この作品の肝は、実在の人物をモデルにした今作の主人公「三上正夫」の人物像を「根は真っ直ぐで、優しい」としているところにあると思う。

「世に悪人がいる」事を前提に「それでも性は善である」と説いた「孟子」の「性善説」によるならば、生涯の大半を刑務所で過ごした三上もまた、そのような性格を踏まえれば、生まれながらの性質は善とも言えるのかもしれない。

しかし、個人的見解だが、貫きたい筋を暴力でしか通せない人間は、どれだけその理念が正しく真っ当でも"悪人にしかなり得ない"と思っている。

それこそ、長らく刑務所での生活を余儀なくされていたのなら、暴力以外での筋の通し方などいくらでも教え込まれたに違いない。

しかし、それら"理性"を全て投げ捨て拳に意志を委ねてしまうのだから、それはもう悪以外の何物でもないのではないだろうか。

命を傷付ける事は、世にある罪の中で最も重罪である。

それを長い時間をかけて理解させられた身分で、その衝動に抗えない時点でその人の根本が善か悪かは明白ではないか?

とはいえ、実際には作中の三上は何度も脳裏をよぎる暴力の衝動に必死で抗っていた。

しかし、抗う事に必死なあまり、別の方法での、真の意味での解決には向き合う事をしなかった。

そして、その無理が原因となり、元々弱っていた三上の身体は限界を迎えてしまったのだと、あの結末をみてそう思った。
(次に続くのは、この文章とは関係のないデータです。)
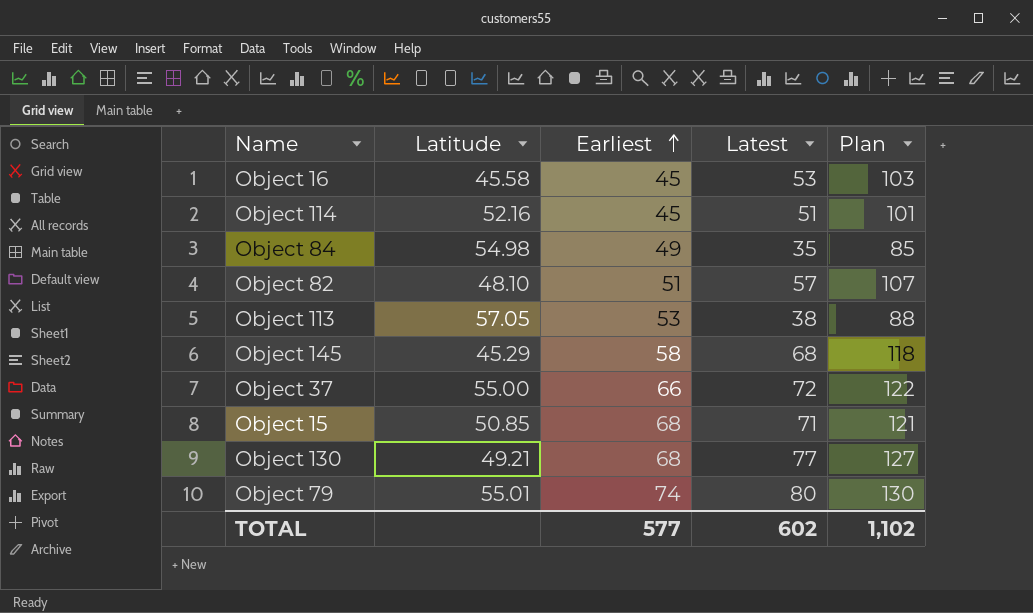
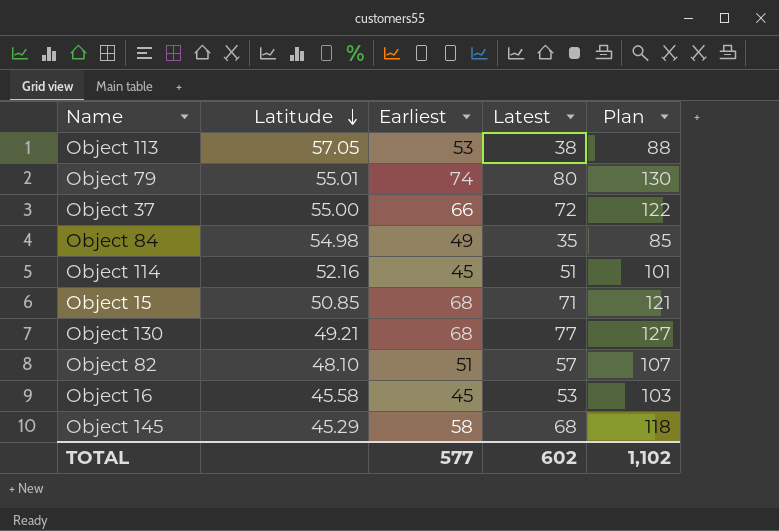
row order: Earliest ascending -> Latitude descending

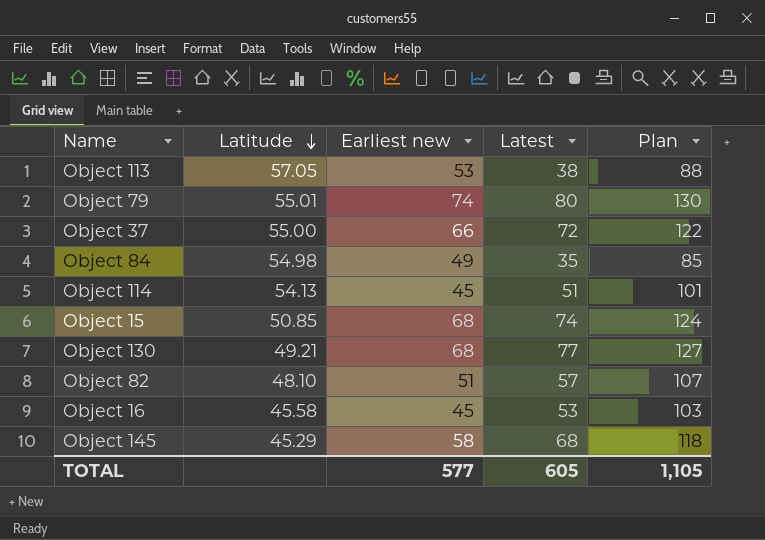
column name: Earliest -> Earliest new
Object 114 | Latitude: 52.16 -> 54.13
Object 15 | Latest: 71 -> 74
Object 15 | Plan: 121 -> 124
TOTAL | Latest: 602 -> 605
TOTAL | Plan: 1,102 -> 1,105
三上にとって、暴力衝動の抑止は死へ直結する行いだったのだ。

そう考えると、"善い人"になろうと無理をする姿は、本来の三上の本質では全くない事を証明してるとも言える訳で、今作の言いたい事の根幹は実はそこにあったんじゃないかともとれはしないだろうか。

劇中で三上が出会う人達は、真人間を貫く僕らから見ても"善い人"達に見えた。

だからこそ、三上自身もそんな彼らの姿振る舞いに少なからず感化され、それに近づこうとした。

しかし、それがまずかったのかもしれない。

この事を踏まえてみると、この物語は「ギリシャ神話」にある「イカロスの翼」にも通じるものがある。

迷宮に幽閉されたイカロスは、蝋で翼を作り空を飛んで脱出するも、自由自在に飛べる事に自らを過信し、太陽にも到達出来るという傲慢さを持ったが故に、最後には太陽の熱で蝋は溶かされ墜落死してしまう。

これは、蝋で翼を作り飛び立った"勇気"と、自由を過信した"傲慢さ"を説いた神話であるが、これが真っ当になろうとした三上の勇気と傲慢さにも妙に当てはまる気がする。

三上にとって、善人とは太陽のような存在であり、決して近づく事の叶わないものだったのかもしれない。